Von Tim Niederdorfer und Mauro Ulz (beide 15 Jahre)

Schade, wenn man nicht dabei war: Der Tuning Day Ende August war ein voller Erfolg. Es gab jede Menge aufgemotzter Fahrzeuge zu bestaunen, was uns als total abgefahrene Fans natürlich sehr gefiel.

Über zwanzig Ford Mustang etwa zehn Jaguar, Hunderte von VW und viele Mercedes sowie andere Autos aller Baujahre waren zu bestaunen. Der Tuning Day auf dem Gelände des Driving Center Graubünden in Cazis war in jeder Beziehung gigantisch. Es war ein grosser Event zu Ehren der beliebtesten Automarken aller Zeiten. Highlight der Show war für uns der Ford Mustang Boss 302. Ausser diesen getunten Autos gab es noch eine spezielle Überraschung: Helikopterrundflüge.

Der erste Tuning Day dieser Art hatte vor zwölf Jahren in Chur stattgefunden. Über 3000 Zuschauer jeden Alters besichtigten dieses Jahr die rund 500 Ausstellungs-Modelle. Die Teilnehmer stammten aus der ganzen Schweiz, nicht wenige sogar aus Italien, Deutschland, Frankreich und Österreich. Es gibt sehr viele spezielle Autos, aber dennoch kommen jedes Jahr wieder solche dazu, die man noch nie gesehen hat.

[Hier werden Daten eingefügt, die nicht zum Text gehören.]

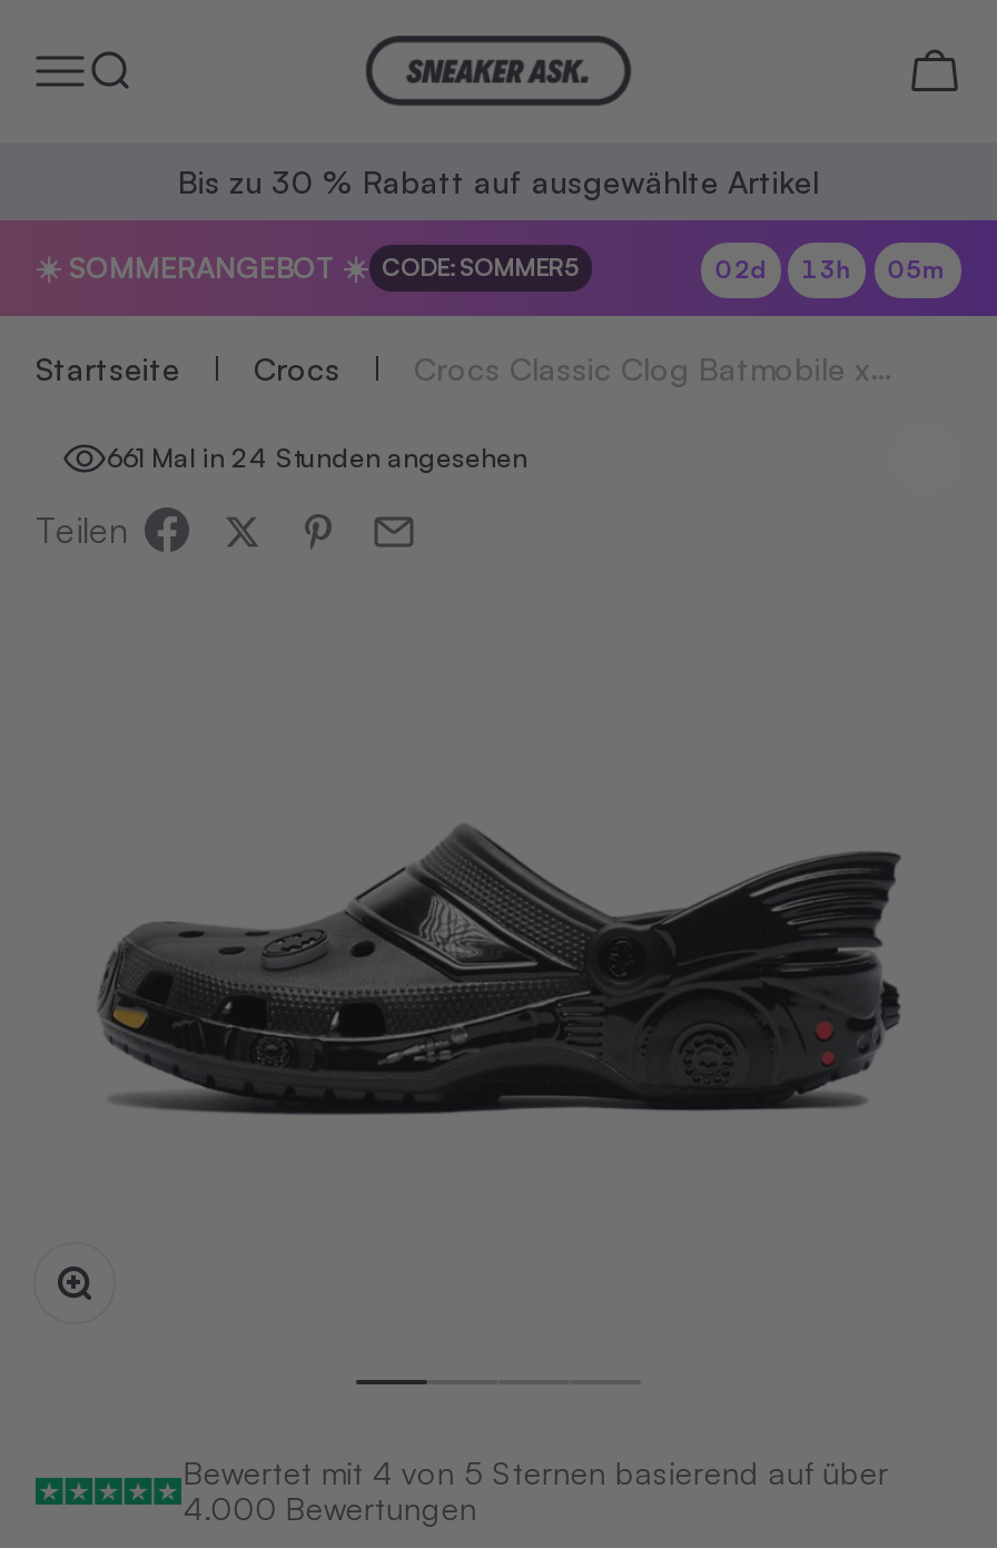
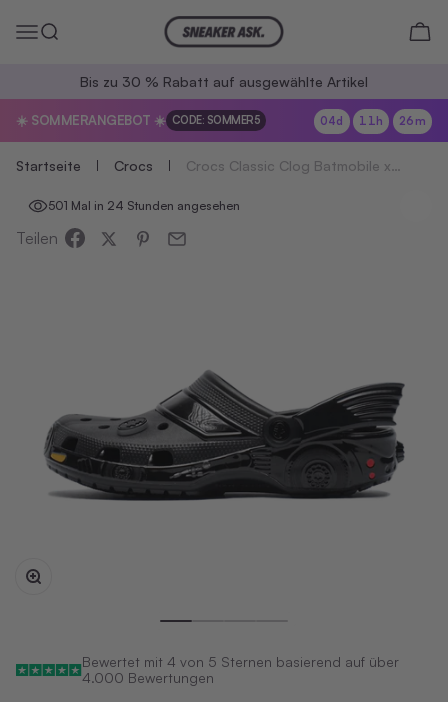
[715,253,948,284] 02d : 13h : 05m -> [320,114,426,128] 04d : 11h : 26m
[107,440,527,473] 661 Mal in 24 Stunden angesehen -> [48,198,240,213] 501 Mal in 24 Stunden angesehen

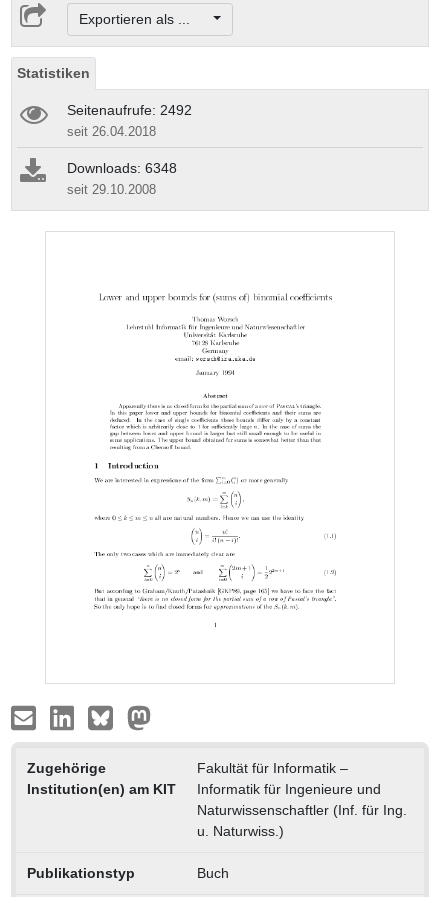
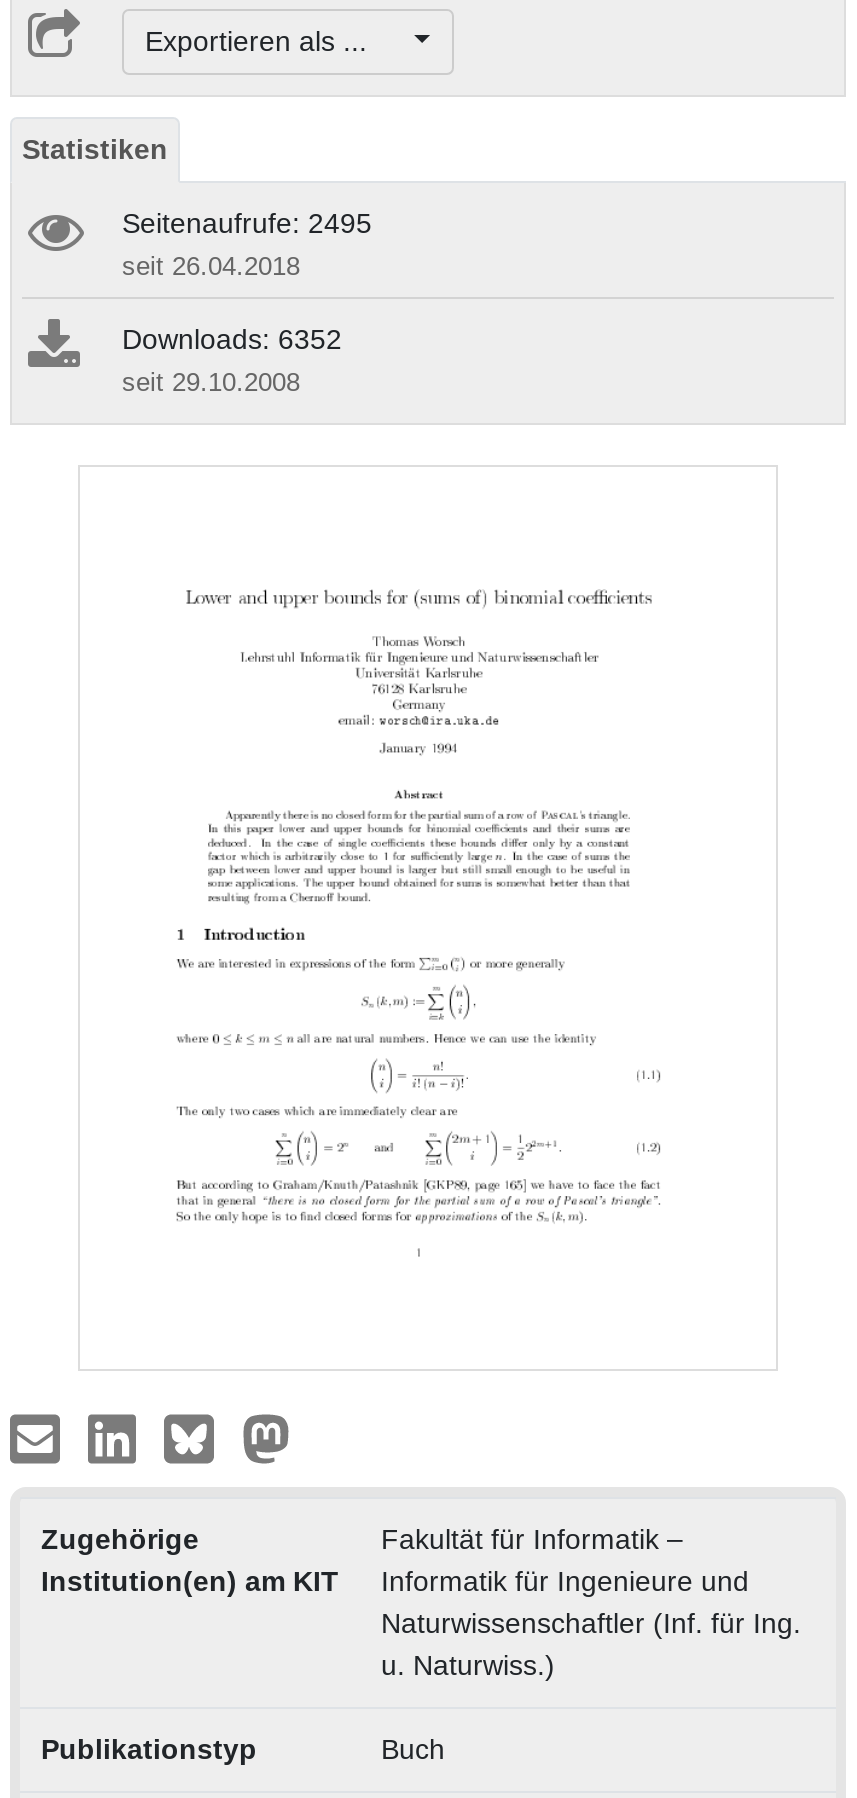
[67,102,192,118] Seitenaufrufe: 2492 -> [122,208,372,240] Seitenaufrufe: 2495
[67,160,177,176] Downloads: 6348 -> [122,324,342,356] Downloads: 6352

Mit dem Chef der Jury des Tuning Days, Ricardo Pinto, durften wir ein kurzes Gespräch führen. Er erzählte uns, dass er sein Hobby zum Beruf gemacht und Automonteur gelernt habe. Wir wollten von ihm wissen, was Tuning überhaupt bedeute.

Er erklärte uns, dass beim Fahrzeugtuning, was vom englischen «to tune» für «das Abstimmen» käme, individuelle Veränderungen an Personenwagen, Motorrädern oder Lastwagen vorgenommen würden. «Das Tuning dient in der Regel dazu, die Leistung der Fahrzeuge zu verbessern oder das äussere oder klangliche Design zu ändern», sagte Ricardo Pinto.

Zum Beispiel würden Feinabstimmungen am Motor, an der Aerodynamik einer Karosserie oder am Fahrwerk vorgenommen. Dazu gehörten auch das Anbohren der Zylinder zur Hubraumvergrösserung, der Einbau von Kompressoren und Turboladern, eine Lachgaseinspritzung oder gar der Einbau von Motoren mit grösserem Hubraum.

Der Jury-Chef des Tuning Day selber fährt einen Citroën Saxo VTS. «Dennoch ist mein Lieblingsauto ein Mitsubishi EVO 6», schwärmt er. Pinto hat an seinem eigenen Auto schon sehr viel getunt. Bitte unbedingt vormerken: Den nächsten Tuning Day gibt es schon in weniger als einem Jahr wieder.

Noch eine kleine Episode mit schwerwiegenden Folgen: Das Verfassen dieses Berichtes «bescherte» dem rasenden Reporter Mauro nämlich ein gebrochenes Bein. Wie es dazu kam? Nach dem Tippen des Manuskripts hatte sich Mauro mit seinem Longboard unbeschwert auf den Weg nach Hause gemacht. Da tauchte scheinbar unerwartet ein Schlagloch vor ihm auf. Ein heftiger Sturz und ein dreifach gebrochenes Fussgelenk waren die unausweichlich bösen Folgen.